Bis ins Mittelalter hinein standen der einfachen Bevölkerung in Mitteleuropa als Baumaterialien lediglich Holz, Steine, Lehm, Schilf, Stroh oder Gras zur Verfügung. Aus vielen Grabungsbefunden geht hervor, dass die germanischen Häuser zumeist in Holz- Lehmbauweise und als Pfostenbauten errichtet wurden. Aber auch Nachweise für in Blockbauweise errichtete Häuser sind für die frühgeschichtliche Zeit schon erbracht worden. Das heißt, dass diese Bauweise auch für die Germanen nicht auszuschließen ist, zumal der Rohstoff Holz ausreichend zur Verfügung stand. Aus diesem Grunde wurde der Unterstand, der für verschiedene handwerkliche Techniken genutzt wird, als Blockbau errichtet. Es handelt sich aber um keine Rekonstruktion.

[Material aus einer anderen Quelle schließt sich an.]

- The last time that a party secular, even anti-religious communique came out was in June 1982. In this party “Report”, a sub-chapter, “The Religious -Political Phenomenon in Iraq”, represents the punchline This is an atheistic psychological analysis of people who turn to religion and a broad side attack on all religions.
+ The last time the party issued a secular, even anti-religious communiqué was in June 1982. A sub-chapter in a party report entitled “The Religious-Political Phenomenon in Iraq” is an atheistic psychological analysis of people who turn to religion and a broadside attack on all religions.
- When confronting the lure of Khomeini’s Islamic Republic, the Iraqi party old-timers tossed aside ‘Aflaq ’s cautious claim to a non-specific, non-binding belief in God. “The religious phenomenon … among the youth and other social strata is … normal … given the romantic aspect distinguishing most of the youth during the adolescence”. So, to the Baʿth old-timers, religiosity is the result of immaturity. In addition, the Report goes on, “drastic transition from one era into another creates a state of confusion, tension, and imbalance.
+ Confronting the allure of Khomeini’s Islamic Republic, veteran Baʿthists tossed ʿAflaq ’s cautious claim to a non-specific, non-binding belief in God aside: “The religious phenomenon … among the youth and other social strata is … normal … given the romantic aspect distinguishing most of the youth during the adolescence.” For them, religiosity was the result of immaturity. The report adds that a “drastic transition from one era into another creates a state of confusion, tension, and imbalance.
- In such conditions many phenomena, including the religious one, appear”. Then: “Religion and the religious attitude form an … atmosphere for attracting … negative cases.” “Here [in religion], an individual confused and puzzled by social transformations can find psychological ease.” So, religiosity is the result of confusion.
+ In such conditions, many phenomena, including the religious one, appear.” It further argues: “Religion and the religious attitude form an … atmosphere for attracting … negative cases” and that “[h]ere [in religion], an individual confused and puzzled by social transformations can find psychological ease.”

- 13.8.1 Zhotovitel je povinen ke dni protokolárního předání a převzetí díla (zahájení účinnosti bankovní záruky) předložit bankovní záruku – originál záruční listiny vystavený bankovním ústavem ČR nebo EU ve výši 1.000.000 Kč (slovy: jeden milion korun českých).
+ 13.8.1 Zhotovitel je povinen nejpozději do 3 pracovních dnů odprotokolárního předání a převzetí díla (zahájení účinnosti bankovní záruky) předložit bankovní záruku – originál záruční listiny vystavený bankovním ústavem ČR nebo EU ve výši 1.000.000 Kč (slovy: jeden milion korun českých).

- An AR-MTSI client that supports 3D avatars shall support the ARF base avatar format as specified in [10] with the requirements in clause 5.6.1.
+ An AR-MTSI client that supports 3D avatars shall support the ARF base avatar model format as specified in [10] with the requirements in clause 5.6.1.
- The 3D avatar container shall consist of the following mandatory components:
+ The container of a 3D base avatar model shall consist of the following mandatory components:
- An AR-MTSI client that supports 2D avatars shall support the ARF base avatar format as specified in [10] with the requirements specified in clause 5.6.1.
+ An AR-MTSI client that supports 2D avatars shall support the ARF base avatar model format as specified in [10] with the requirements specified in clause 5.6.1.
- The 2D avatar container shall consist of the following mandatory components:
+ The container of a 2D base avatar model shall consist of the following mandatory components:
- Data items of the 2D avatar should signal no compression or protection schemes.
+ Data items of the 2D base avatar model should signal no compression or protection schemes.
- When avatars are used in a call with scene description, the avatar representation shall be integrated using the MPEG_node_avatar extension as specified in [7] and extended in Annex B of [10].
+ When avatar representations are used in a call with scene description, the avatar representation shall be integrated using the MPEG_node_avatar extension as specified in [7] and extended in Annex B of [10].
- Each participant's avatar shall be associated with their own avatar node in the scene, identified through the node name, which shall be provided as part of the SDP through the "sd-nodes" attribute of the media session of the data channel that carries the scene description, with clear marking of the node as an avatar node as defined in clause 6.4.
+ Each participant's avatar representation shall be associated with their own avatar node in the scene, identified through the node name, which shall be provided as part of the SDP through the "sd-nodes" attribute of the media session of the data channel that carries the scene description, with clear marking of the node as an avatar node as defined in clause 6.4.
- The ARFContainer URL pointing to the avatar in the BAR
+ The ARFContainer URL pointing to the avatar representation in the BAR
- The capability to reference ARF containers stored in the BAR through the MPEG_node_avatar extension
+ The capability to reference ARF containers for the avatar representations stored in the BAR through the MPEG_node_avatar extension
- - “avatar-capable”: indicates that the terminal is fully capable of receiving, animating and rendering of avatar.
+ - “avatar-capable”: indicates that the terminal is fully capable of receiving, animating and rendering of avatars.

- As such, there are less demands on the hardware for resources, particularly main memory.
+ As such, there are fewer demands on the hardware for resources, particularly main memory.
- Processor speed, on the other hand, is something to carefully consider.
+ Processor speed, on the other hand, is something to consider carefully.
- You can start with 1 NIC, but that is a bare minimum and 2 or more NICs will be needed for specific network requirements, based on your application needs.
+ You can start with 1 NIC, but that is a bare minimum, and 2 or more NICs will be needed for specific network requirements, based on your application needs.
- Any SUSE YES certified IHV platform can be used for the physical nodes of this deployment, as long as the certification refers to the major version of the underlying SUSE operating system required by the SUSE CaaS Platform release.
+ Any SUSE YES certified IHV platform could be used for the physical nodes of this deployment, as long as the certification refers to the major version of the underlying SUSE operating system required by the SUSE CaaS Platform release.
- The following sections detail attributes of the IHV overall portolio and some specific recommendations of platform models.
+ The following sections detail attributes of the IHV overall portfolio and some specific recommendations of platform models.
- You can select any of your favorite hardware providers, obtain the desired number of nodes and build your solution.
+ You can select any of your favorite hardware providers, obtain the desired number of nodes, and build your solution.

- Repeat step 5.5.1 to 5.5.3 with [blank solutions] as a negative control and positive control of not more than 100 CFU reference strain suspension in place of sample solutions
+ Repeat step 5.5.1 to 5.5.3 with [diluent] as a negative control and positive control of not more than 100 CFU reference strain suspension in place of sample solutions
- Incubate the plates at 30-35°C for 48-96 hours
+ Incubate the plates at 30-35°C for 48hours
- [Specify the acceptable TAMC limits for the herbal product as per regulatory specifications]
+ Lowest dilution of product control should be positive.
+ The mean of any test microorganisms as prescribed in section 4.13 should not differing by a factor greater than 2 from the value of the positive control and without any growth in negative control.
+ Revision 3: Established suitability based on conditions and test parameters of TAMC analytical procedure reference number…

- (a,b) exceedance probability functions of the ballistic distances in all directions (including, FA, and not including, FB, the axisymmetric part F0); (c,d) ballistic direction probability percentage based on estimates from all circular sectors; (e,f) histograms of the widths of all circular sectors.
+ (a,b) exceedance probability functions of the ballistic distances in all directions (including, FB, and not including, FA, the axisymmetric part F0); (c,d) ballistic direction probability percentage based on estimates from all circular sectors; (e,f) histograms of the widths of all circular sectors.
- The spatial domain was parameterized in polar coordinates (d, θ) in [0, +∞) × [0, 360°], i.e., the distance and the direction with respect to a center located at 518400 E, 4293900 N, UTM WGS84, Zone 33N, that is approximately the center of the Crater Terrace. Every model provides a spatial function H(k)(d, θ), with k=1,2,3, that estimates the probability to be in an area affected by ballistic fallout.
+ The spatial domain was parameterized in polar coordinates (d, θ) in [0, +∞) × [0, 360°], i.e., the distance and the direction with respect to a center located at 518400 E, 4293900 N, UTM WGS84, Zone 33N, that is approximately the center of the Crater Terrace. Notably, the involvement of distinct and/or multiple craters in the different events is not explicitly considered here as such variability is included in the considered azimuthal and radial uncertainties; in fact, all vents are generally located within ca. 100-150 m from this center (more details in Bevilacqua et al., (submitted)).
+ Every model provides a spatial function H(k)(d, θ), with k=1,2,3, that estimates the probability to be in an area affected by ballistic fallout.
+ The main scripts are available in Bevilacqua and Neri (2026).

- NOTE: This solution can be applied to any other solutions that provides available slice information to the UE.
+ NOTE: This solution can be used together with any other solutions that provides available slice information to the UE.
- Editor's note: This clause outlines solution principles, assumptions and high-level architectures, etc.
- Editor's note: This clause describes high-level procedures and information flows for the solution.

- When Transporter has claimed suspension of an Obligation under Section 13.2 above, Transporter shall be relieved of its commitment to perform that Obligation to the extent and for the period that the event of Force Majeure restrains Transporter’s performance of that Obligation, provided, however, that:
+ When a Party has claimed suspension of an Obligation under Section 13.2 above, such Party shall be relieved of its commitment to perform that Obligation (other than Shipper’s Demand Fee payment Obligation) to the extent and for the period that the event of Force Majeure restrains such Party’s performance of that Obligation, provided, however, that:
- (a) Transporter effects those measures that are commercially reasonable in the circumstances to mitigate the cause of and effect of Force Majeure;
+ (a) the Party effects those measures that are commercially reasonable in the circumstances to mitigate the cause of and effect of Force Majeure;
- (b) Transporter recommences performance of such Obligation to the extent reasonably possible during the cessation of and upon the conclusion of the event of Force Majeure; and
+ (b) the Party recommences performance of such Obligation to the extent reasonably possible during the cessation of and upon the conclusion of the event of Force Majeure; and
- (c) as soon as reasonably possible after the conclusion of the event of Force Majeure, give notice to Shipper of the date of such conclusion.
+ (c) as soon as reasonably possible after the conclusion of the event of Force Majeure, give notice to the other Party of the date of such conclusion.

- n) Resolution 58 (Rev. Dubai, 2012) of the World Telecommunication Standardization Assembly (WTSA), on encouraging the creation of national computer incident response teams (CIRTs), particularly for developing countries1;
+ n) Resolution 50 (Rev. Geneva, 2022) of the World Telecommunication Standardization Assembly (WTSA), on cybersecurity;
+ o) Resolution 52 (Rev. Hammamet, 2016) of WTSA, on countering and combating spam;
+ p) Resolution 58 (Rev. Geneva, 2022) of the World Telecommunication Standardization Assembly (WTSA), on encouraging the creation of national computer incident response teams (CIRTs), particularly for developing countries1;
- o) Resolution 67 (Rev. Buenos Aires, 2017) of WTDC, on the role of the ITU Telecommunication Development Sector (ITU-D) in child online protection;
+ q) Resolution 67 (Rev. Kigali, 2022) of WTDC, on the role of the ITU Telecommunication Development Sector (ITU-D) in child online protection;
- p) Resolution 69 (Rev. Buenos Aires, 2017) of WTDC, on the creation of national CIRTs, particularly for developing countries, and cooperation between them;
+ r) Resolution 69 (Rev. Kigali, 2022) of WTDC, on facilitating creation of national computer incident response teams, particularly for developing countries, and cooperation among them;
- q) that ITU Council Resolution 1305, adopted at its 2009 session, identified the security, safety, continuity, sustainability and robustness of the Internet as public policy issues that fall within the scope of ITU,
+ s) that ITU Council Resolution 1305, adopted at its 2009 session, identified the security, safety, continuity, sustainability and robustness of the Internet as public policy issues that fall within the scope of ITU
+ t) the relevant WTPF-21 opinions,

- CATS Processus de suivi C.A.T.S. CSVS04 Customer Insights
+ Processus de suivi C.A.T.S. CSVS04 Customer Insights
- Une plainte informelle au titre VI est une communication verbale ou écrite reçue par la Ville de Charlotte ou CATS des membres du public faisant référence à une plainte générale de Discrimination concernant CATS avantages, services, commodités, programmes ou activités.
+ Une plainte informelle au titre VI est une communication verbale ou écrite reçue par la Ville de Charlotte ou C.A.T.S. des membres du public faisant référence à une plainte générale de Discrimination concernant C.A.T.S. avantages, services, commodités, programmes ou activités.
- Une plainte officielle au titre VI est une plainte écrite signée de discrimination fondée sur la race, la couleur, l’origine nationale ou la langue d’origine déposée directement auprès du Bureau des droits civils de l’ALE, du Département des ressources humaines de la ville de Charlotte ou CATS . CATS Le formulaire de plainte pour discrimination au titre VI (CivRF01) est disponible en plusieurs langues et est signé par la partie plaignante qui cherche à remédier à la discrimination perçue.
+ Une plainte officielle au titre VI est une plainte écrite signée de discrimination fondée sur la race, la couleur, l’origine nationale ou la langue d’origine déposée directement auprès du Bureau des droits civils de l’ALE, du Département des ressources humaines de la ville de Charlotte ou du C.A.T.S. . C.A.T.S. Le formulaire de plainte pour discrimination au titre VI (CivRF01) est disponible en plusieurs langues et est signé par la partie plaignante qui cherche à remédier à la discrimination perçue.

Der Holzstall ist ein reiner Zweckbau und hat ebenfalls kein historisches Vorbild. Sicherlich haben aber auch die Germanen ihr Feuerholz trocken eingelagert. Da in der Langobardenwerkstatt sehr viel Brennholz benötigt wird, ist der Stall für den Werkstattbetrieb sehr wichtig.